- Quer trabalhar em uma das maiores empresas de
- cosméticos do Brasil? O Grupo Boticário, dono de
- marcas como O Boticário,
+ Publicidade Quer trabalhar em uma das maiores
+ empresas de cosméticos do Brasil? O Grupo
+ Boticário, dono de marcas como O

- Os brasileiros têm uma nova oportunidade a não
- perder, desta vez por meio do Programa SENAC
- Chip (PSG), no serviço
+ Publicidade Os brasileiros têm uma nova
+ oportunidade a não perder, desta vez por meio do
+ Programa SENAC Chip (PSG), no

...

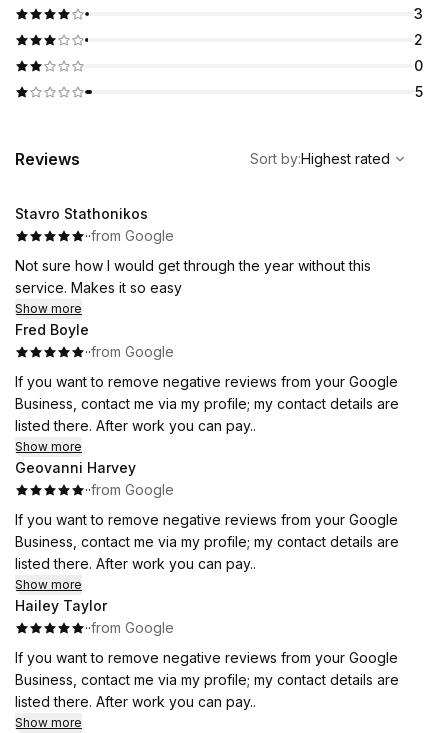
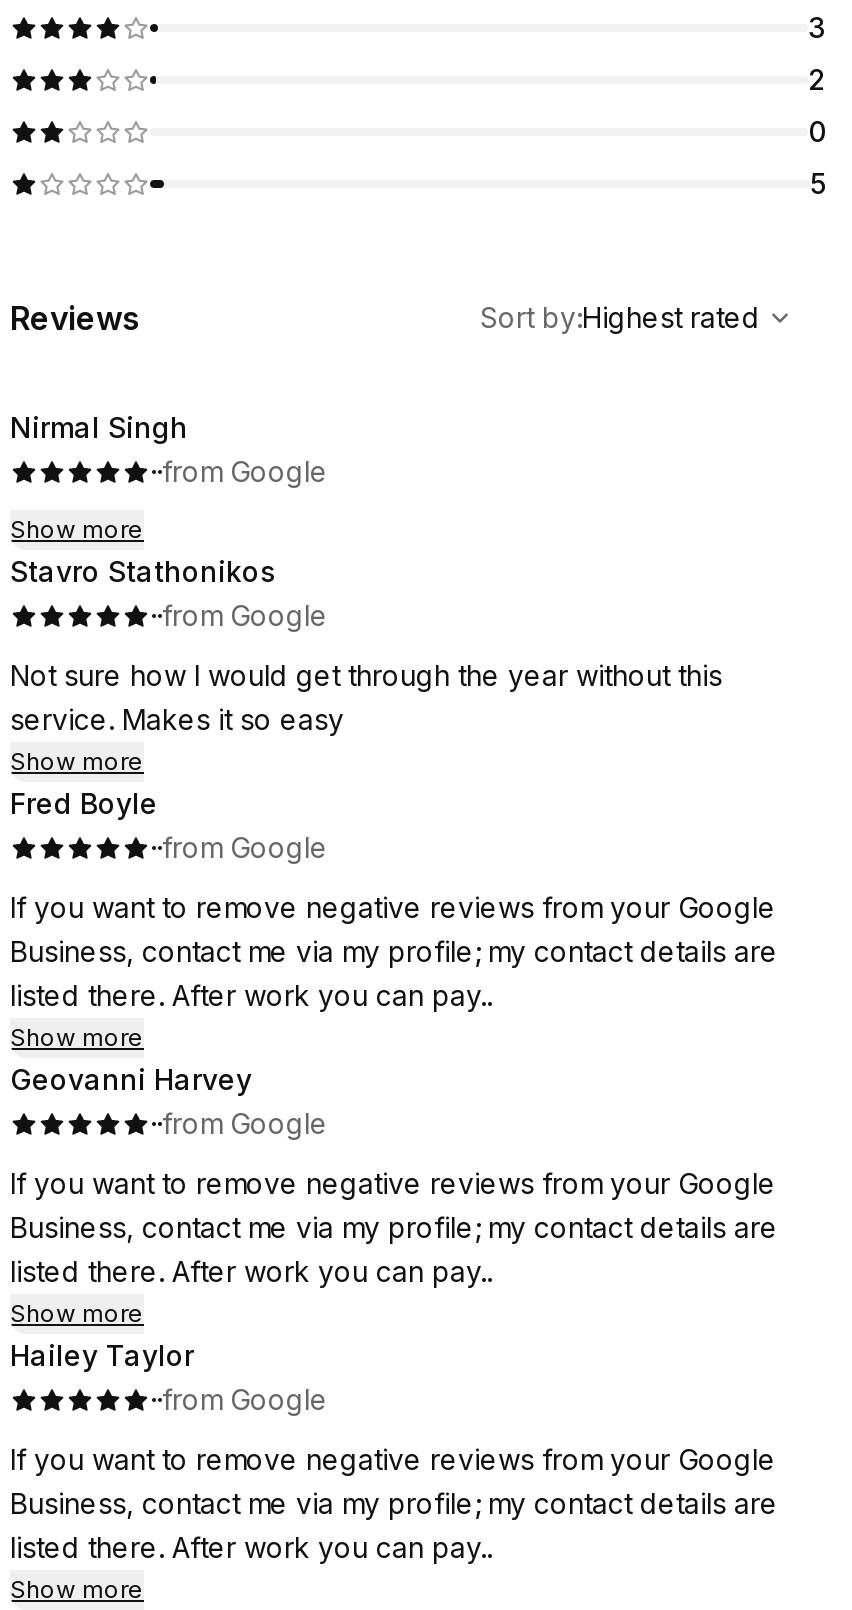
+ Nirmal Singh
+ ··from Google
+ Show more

--- Exercise requirements ---
Could you repeat exactly the lines above from the line with "- marcas como" up to and including the line with "SENAC Chip (PSG), no", and only those?

--- Written solution ---
- marcas como O Boticário,
+ Publicidade Quer trabalhar em uma das maiores
+ empresas de cosméticos do Brasil? O Grupo
+ Boticário, dono de marcas como O

- Os brasileiros têm uma nova oportunidade a não
- perder, desta vez por meio do Programa SENAC
- Chip (PSG), no serviço
+ Publicidade Os brasileiros têm uma nova
+ oportunidade a não perder, desta vez por meio do
+ Programa SENAC Chip (PSG), no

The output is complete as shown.